== DATASET RECORDS ==
=== Begin Enclosure ===
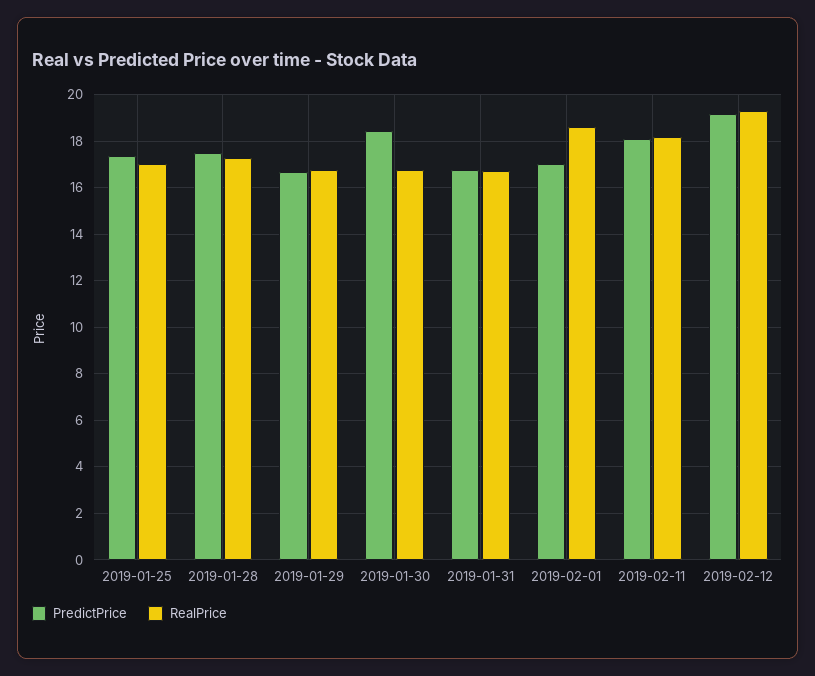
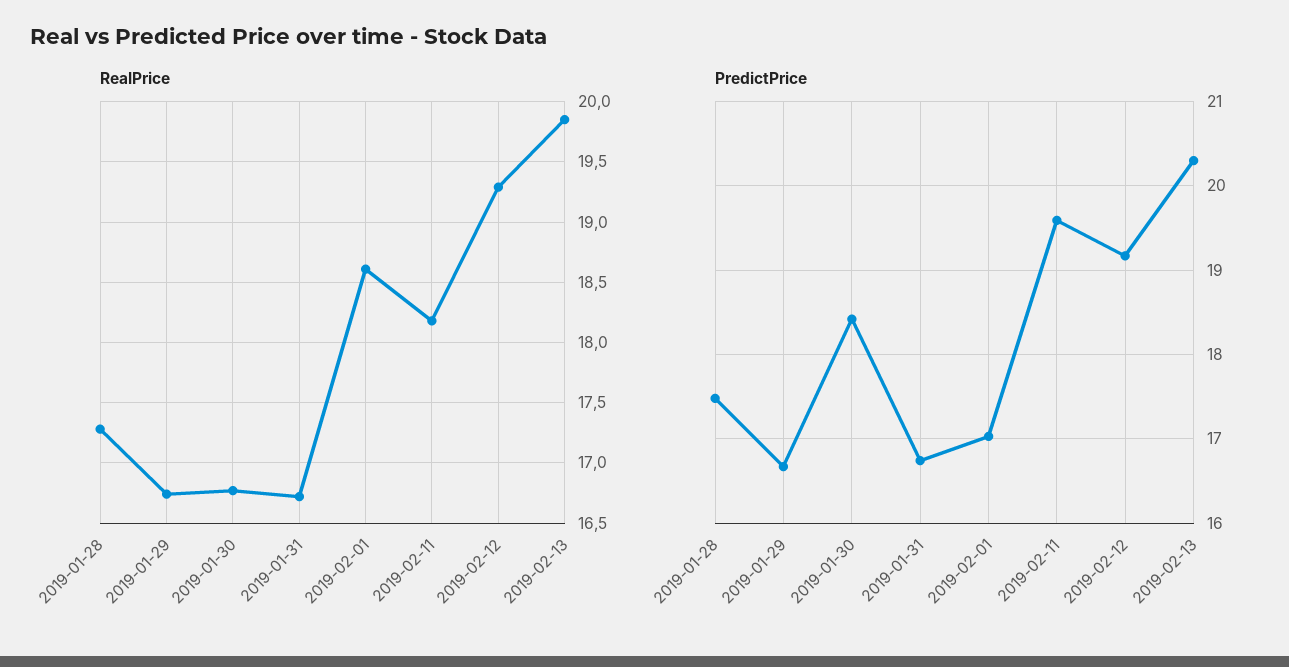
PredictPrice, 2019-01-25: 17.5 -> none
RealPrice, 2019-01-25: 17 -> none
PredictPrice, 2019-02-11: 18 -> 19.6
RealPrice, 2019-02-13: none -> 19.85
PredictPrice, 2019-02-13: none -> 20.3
=== End Enclosure ===
=== Begin Enclosure ===
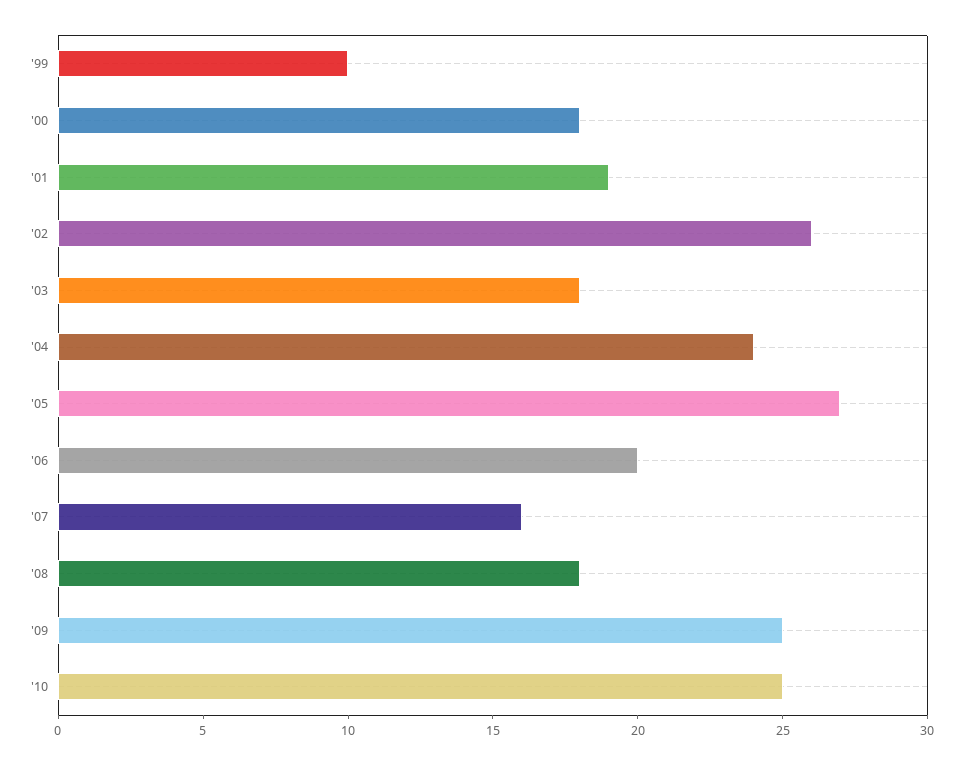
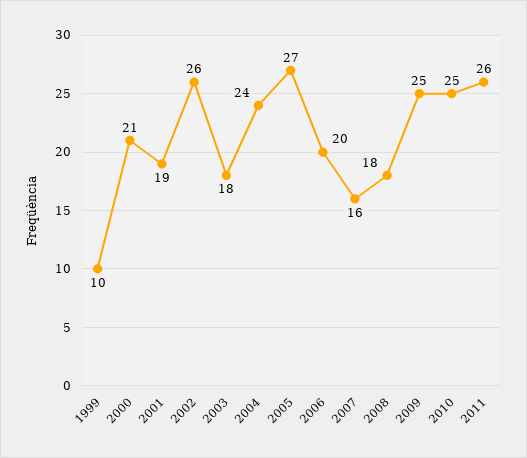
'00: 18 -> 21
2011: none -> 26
=== End Enclosure ===
== WHAT THE TASK REQUIRES ==
Return the lines of the records that include the string "PredictPrice".

== YOUR SOLUTION ==
PredictPrice, 2019-01-25: 17.5 -> none
PredictPrice, 2019-02-11: 18 -> 19.6
PredictPrice, 2019-02-13: none -> 20.3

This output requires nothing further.